昨日、某大手プロダクションのお偉い方との会話。

 

M「最近、ギター科の学生が減っているんですよね。」

某氏「どこの学校もそのようです。」

M「ギターをやりたい若者が少ないんでしょうかねー??
そんなこと、起こりえますか??」

某氏「ギター、難しいからです。」

M「はぁ?・・・ドラムは人気あるみたいなんですけどね。」

某氏「叩けば音が出るからです。

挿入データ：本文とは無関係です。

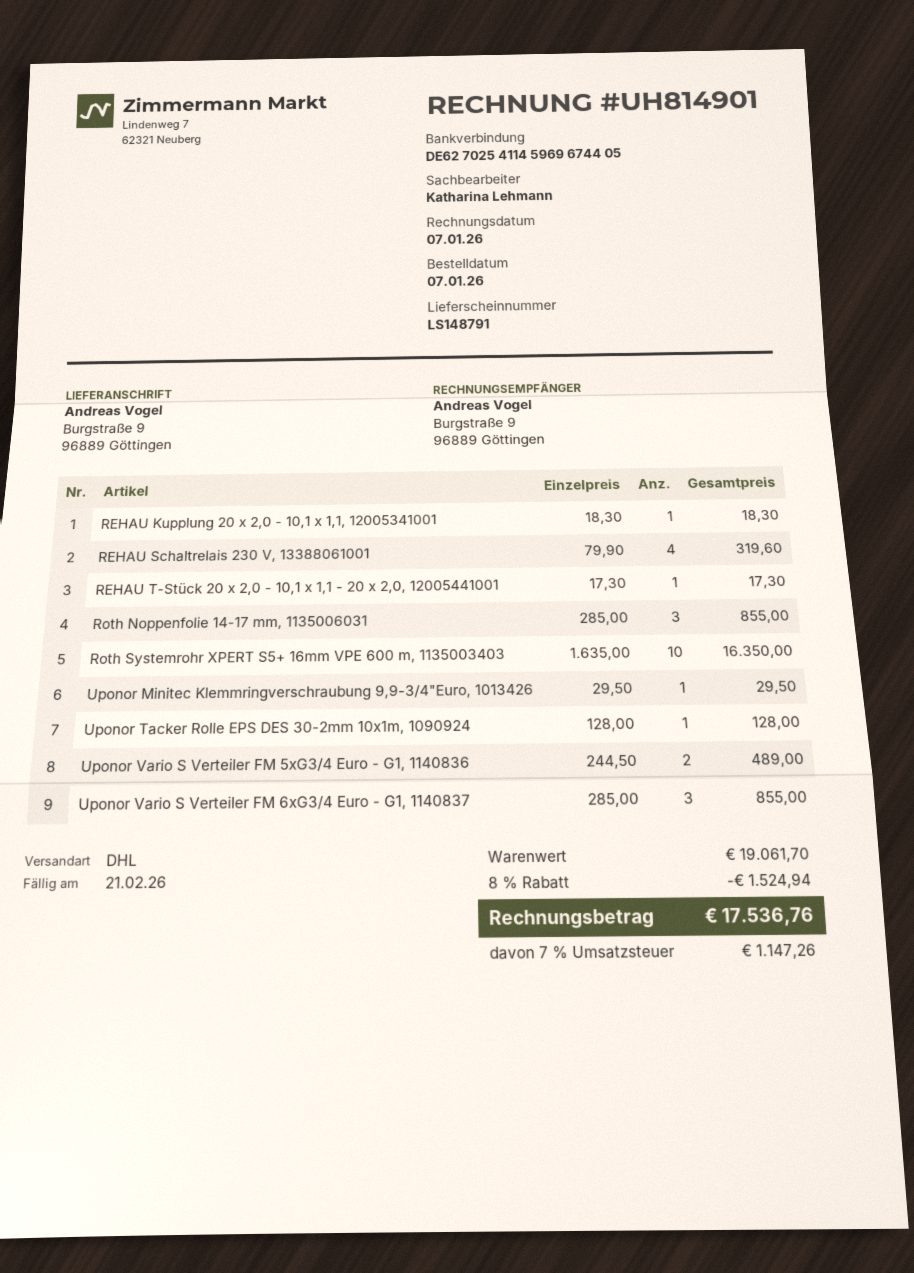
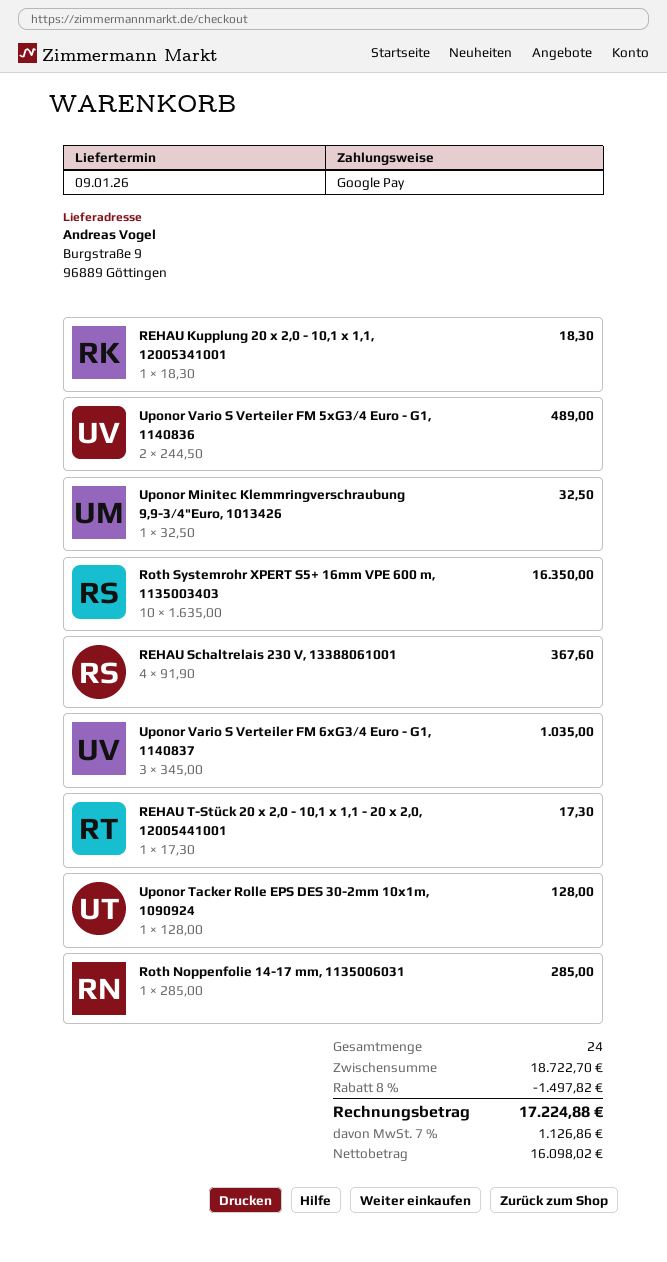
REHAU Schaltrelais 230 V, 13388061001: 4 x 79.90 = 319.60 -> 4 x 91.90 = 367.60
Roth Noppenfolie 14-17 mm, 1135006031: 3 x 285.00 = 855.00 -> 1 x 285.00 = 285.00
Uponor Minitec Klemmringverschraubung 9,9-3/4"Euro, 1013426: 1 x 29.50 = 29.50 -> 1 x 32.50 = 32.50
Uponor Vario S Verteiler FM 6xG3/4 Euro - G1, 1140837: 3 x 285.00 = 855.00 -> 3 x 345.00 = 1035.00
subtotal: 19061.70 -> 18722.70
discount: 8% = 1524.94 -> 8% = 1497.82
tax: 7% = 1147.26 -> 7% = 1126.86
total: 17536.76 -> 17224.88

」

 

はぁーーーー?????

 

なんでも最近の若者はこらえ性がない、
Fが弾けないだけで、自分にはギターの才能がないと思い、
さっさとやめてしまうとか・・・

まして、難しいカッティングや、
早弾きの練習なんかする気にもならないと言うことらしい。

 

こらこらこらぁ〜〜

事の真偽はともかくとして、

そういうことを攻略するのも、
楽器習得の楽しさのひとつじゃないのかぁ〜!?

 

歌や楽器の練習は、
右肩上がりに結果の出るものではありません。

タイミングを合わせてボタンをクリックしさえすれば、
どんどんポイントを稼げて、ステージをクリアできて、
グレードやステージが上がって、
やがて、めでたくフィニッシュ✨

などというように、

わかりやすい成果の目安も、
答えの決まった質問も、
次々用意されるステージもありません。
 
何から練習したらいいのかわからない。
 
どうやったら上達するのかもわからない。
 
練習って何なのかさえよくわからない。
 
そんな絶望に近い真っ暗闇の中で、
手探りで、手探りで、
とにかく前に、いや、前だと思う方に進む。
 

たとえば、歌本があって、
CとGとFと・・・という具合にコードが書いてあって、
そのコードの押さえ方がわかったとして、

それは答えでも、なんでもなく、

こっちの方に行くといいみたいでっせ〜。

みたいな、単なるガイドブックのようなもので、

じゃあ、Cのコードが鳴らせるように、
ギターの弦の上に指を置いてみたって、

それ自体はほんのとっかかりの、とっかかりの、
そのまたとっかかりでしかなく。

 

 

それでも、そうやって、
まず、興味を持って、
指を弦の上に置いて、
弦を一本一本はじくような、

いわば、薄い薄い層を、
1枚ずつ、1枚ずつ重ね合わせていくような作業の果てにしか、
上達というのはないわけです。

 

しかしね。

人間は、生まれたときから、
この、薄い薄い層を積み重ねるような修行を
ずっとずっと続けています。

たとえば、生まれながらにぺらぺらと言語をしゃべるこどもはいません。

たとえ、ママ、パパという単純なことばでさえも、
発音、発声できるまでには、
脳内で、それはそれは、大変な改革と努力がなされている。

習わずに話せることばは一言もありません。

どんな短い単語でも、
話せるのは、すべて、「学習」の成果です。

人は、そんな果てしない言語の学習を、
生まれた瞬間からはじめるのです。

手や指の使い方しかり。

コミュニケーションスキルしかり。

 

もしも人間が生まれながらに臆病で怠惰で、
「果てしない学習」というものに耐えられない動物だったら、
おそらく人類はこんなに繁栄していないに違いない。

 

あぁ、ちょっとテーマが大きくなってきましたね。

 

 

つまり、今日言いたいのは、

最初っからこともなげにFのコードが押さえられる人はいないってことです。

だから、弾けるとカッコいい。

だから次に進みたくなる。

 

そうやって、一歩ずつ、一語ずつ。

前に進めた人だけが見える特別な世界を、
もっともっとたくさんの人に見て欲しい。

そうやって、
一歩ずつ進む苦しさを楽しめるような若者にもっともっと出会いたい。

そんなことを考えた一日でした。

 

 

ほんと。お願いしますよ。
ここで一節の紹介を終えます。